**What to produce:**
Make an exact copy of the entries below with the pictures removed.

───── Supplied data

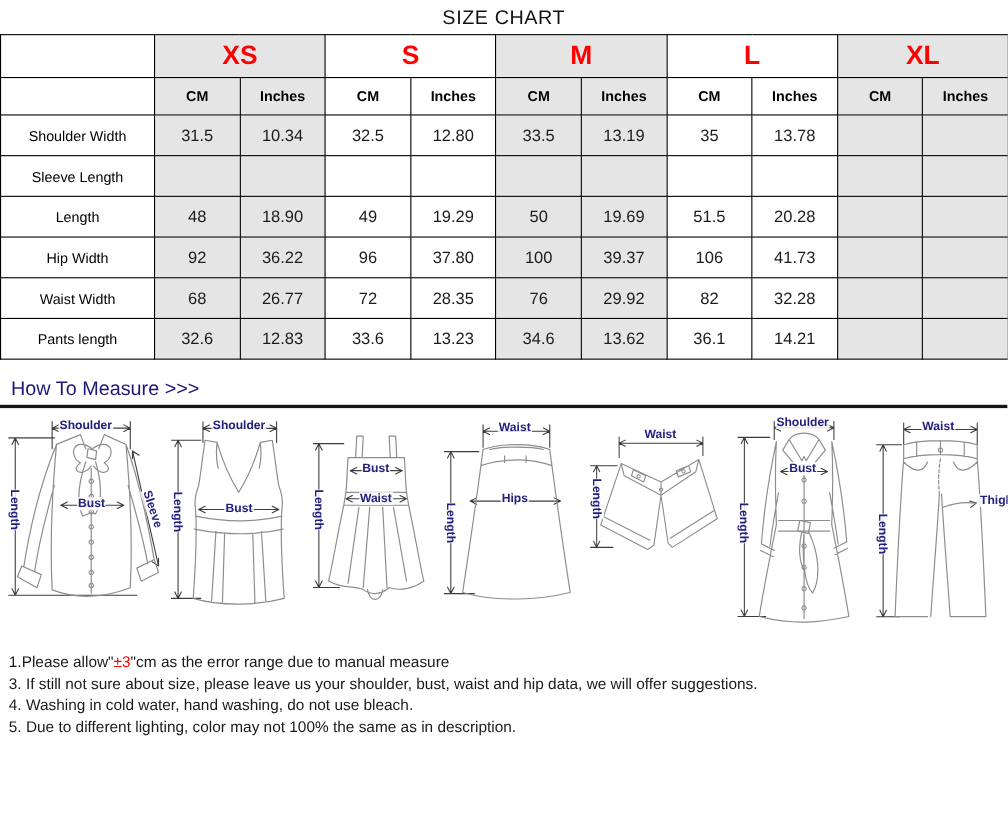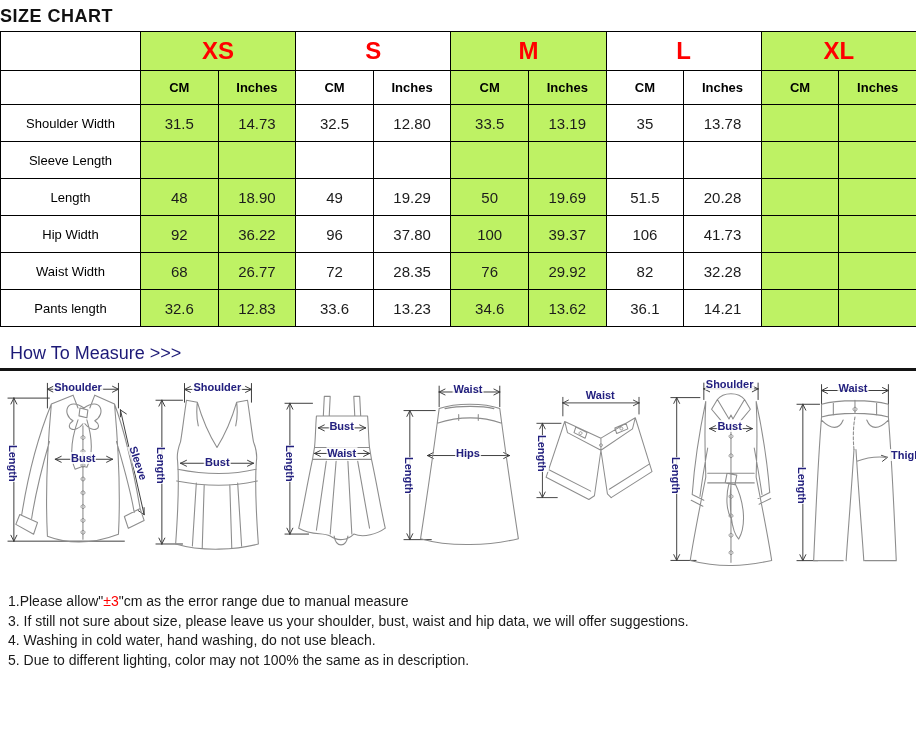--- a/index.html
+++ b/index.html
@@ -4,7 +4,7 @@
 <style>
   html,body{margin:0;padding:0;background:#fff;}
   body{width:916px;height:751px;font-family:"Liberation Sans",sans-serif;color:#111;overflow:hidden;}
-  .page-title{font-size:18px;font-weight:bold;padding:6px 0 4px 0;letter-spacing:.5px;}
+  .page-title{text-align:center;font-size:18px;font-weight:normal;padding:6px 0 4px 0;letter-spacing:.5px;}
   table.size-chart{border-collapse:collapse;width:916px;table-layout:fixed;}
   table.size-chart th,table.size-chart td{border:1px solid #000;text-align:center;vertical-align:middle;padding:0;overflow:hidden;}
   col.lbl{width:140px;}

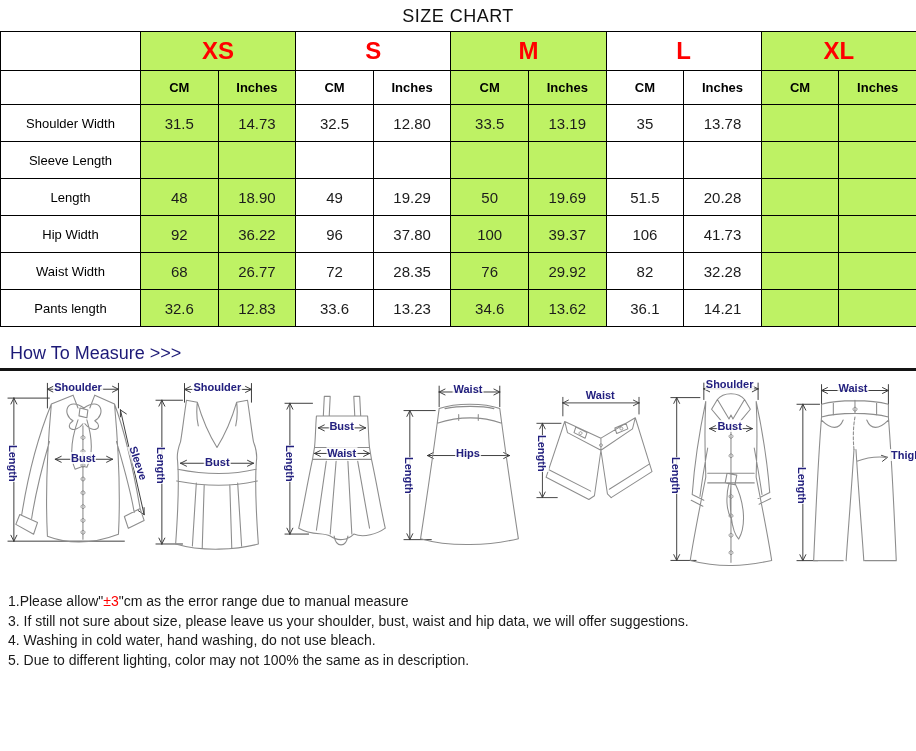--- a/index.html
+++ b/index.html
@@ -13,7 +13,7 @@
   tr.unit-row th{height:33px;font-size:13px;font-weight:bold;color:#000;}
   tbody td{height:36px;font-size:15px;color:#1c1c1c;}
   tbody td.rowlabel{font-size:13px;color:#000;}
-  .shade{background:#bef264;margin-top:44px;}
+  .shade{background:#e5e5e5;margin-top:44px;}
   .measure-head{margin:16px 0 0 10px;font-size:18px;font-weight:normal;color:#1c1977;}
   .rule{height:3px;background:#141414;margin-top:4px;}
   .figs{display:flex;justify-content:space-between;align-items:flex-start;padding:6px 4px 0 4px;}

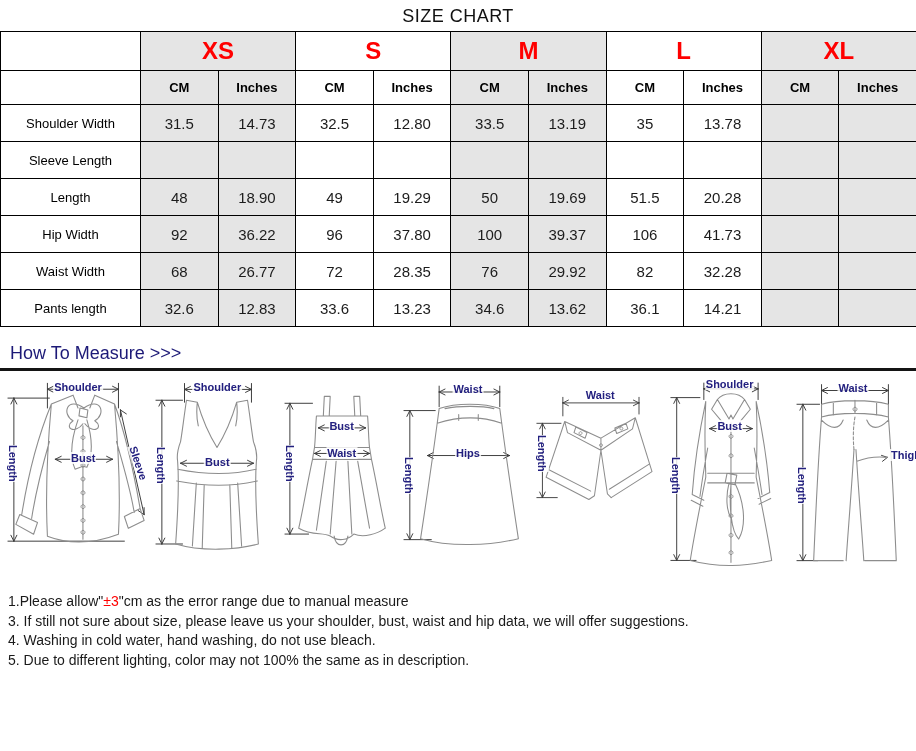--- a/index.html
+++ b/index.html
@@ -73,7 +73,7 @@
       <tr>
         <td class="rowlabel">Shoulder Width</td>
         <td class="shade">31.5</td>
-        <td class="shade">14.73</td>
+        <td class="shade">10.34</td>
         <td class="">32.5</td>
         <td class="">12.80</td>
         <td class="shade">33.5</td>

──────────

**Reply:**
--- a/index.html
+++ b/index.html
@@ -4,7 +4,7 @@
 <style>
   html,body{margin:0;padding:0;background:#fff;}
   body{width:916px;height:751px;font-family:"Liberation Sans",sans-serif;color:#111;overflow:hidden;}
-  .page-title{font-size:18px;font-weight:bold;padding:6px 0 4px 0;letter-spacing:.5px;}
+  .page-title{text-align:center;font-size:18px;font-weight:normal;padding:6px 0 4px 0;letter-spacing:.5px;}
   table.size-chart{border-collapse:collapse;width:916px;table-layout:fixed;}
   table.size-chart th,table.size-chart td{border:1px solid #000;text-align:center;vertical-align:middle;padding:0;overflow:hidden;}
   col.lbl{width:140px;}

--- a/index.html
+++ b/index.html
@@ -13,7 +13,7 @@
   tr.unit-row th{height:33px;font-size:13px;font-weight:bold;color:#000;}
   tbody td{height:36px;font-size:15px;color:#1c1c1c;}
   tbody td.rowlabel{font-size:13px;color:#000;}
-  .shade{background:#bef264;margin-top:44px;}
+  .shade{background:#e5e5e5;margin-top:44px;}
   .measure-head{margin:16px 0 0 10px;font-size:18px;font-weight:normal;color:#1c1977;}
   .rule{height:3px;background:#141414;margin-top:4px;}
   .figs{display:flex;justify-content:space-between;align-items:flex-start;padding:6px 4px 0 4px;}

--- a/index.html
+++ b/index.html
@@ -73,7 +73,7 @@
       <tr>
         <td class="rowlabel">Shoulder Width</td>
         <td class="shade">31.5</td>
-        <td class="shade">14.73</td>
+        <td class="shade">10.34</td>
         <td class="">32.5</td>
         <td class="">12.80</td>
         <td class="shade">33.5</td>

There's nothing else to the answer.